Navigation des articles

marie-josee-soucy

Clauses de non-concurrence, prudence!

non_non

Vous êtes sur le point de signer un contrat de travail avec une entreprise qui œuvre dans un domaine à forte concurrence? Avant de signer le contrat, évaluez avec soin ce qu’implique la clause de non-concurrence.

Il n’est pas rare qu’un employeur tente d’interdire à ses employés d’aller travailler chez le compétiteur. Dans un contrat de travail, ces clauses de non-concurrence doivent être évaluées avec soin.

Qui est dans la mire?

«Une entreprise qui engage, par exemple, un représentant et lui fournit un territoire et des contacts a tout intérêt à lui faire signer une clause de non-concurrence si elle veut éviter qu’il devienne un jour son pire ennemi», explique Me Alain P. Lecours, associé chez Lecours & Lessard, avocats.

En effet, sans cette clause, l’employé pourrait un jour utiliser ses contacts et toute l’expertise acquise chez cet employeur au profit d’une entreprise concurrente, subtilisant potentiellement clients et partenaires d’affaires. Les clauses de non-concurrence ne sont cependant pas valides pour tous. Elles ne seraient pas justifiées, par exemple, pour un commis dans un supermarché : placer de la marchandise sur les tablettes de l’épicerie d’en face ne nuira pas directement au marchand qui embauchait précédemment le travailleur.

Une clause raisonnable?

La loi prévoit qu’une clause de non-concurrence doit être écrite et raisonnable sur trois points : la durée, le secteur d’activité et l’espace géographique couvert.

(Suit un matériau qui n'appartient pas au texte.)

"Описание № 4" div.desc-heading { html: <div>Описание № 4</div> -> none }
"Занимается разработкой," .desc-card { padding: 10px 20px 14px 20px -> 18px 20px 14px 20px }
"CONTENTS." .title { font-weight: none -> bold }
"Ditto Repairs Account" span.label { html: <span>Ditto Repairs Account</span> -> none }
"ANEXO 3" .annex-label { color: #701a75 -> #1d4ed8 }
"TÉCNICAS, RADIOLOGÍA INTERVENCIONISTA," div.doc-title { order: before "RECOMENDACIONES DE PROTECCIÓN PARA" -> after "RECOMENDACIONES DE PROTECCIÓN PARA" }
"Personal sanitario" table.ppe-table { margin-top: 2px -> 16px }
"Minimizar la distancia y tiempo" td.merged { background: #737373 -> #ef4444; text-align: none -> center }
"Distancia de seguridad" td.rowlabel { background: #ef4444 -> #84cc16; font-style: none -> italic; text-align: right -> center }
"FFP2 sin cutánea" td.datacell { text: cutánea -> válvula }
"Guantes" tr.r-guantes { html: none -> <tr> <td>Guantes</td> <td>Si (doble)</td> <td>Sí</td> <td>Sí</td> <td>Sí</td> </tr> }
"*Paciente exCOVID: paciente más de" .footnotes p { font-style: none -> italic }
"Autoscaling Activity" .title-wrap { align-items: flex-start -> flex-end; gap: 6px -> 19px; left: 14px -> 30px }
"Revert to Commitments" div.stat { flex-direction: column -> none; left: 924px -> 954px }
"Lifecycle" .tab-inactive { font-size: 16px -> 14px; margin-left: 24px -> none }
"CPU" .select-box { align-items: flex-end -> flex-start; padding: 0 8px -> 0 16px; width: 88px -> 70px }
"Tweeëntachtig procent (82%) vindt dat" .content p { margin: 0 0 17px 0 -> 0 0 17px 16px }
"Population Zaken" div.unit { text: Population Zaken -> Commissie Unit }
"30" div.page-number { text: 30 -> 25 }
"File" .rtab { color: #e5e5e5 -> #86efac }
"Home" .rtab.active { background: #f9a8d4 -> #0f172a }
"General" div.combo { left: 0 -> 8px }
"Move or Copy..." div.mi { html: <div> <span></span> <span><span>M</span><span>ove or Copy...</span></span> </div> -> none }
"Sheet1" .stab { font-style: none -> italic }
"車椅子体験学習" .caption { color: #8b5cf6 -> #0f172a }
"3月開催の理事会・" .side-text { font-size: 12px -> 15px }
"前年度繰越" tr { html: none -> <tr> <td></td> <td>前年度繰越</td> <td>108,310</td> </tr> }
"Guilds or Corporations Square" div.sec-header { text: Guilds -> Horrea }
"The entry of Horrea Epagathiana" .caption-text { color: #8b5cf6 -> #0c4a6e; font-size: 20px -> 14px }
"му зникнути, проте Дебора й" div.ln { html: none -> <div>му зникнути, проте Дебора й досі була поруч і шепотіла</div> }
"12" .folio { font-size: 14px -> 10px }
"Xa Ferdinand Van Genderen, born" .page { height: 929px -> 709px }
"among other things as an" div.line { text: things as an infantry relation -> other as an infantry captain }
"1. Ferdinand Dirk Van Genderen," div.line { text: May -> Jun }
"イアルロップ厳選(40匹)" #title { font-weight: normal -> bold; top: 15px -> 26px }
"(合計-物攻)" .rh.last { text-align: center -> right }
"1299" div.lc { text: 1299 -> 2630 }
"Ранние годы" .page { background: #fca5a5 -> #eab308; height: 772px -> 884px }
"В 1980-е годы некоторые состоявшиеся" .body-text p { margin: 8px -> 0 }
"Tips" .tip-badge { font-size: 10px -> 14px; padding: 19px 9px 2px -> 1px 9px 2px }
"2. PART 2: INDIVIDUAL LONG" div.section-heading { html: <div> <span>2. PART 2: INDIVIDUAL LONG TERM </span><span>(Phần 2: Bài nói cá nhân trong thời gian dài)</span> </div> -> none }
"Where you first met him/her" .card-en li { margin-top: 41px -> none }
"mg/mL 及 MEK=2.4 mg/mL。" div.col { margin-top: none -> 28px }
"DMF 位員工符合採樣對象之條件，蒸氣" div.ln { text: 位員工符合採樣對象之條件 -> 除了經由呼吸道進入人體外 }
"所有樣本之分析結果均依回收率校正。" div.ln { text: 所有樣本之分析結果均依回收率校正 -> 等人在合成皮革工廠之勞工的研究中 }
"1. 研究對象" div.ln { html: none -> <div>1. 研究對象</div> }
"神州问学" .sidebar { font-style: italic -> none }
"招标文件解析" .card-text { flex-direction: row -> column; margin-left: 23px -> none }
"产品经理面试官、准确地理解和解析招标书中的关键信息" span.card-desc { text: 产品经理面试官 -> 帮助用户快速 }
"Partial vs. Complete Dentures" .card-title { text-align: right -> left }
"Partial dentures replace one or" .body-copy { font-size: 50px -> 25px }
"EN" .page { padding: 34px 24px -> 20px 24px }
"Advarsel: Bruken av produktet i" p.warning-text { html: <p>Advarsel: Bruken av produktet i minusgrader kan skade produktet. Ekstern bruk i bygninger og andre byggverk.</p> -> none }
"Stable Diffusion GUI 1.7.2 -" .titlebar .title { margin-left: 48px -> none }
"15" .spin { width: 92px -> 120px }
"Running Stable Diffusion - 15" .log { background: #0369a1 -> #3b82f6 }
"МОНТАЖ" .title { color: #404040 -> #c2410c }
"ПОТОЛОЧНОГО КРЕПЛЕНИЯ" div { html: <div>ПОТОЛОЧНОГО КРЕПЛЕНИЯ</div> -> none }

Ainsi, une entreprise peut rarement inclure, dans une telle clause, une contrainte de temps qui dépasse deux ans. Elle ne pourrait pas non plus empêcher un employé de travailler, par exemple, en informatique au sens large du terme. La restriction doit être plus explicite, exigeant notamment qu’il ne travaille pas comme programmeur spécialisé dans un domaine précis.

Enfin, un individu ne devrait pas se voir imposer l’interdiction de travailler sur un territoire dont l’étendue est vague ou plus vaste que celle qui était visée par son emploi précédent. En bref, un employé ne devrait pas être obligé de changer de province, s’il n’a travaillé que pour des clients sur l’île de Montréal dans le cadre de ses fonctions précédentes. Urwana Coiquaud, professeure en droit du travail à HEC Montréal, précise finalement qu’une clause qui ne serait pas raisonnable ou qui serait imprécise sur l’un ou l’autre de ces trois points pourrait être considérée comme excessive et jugée nulle devant les tribunaux.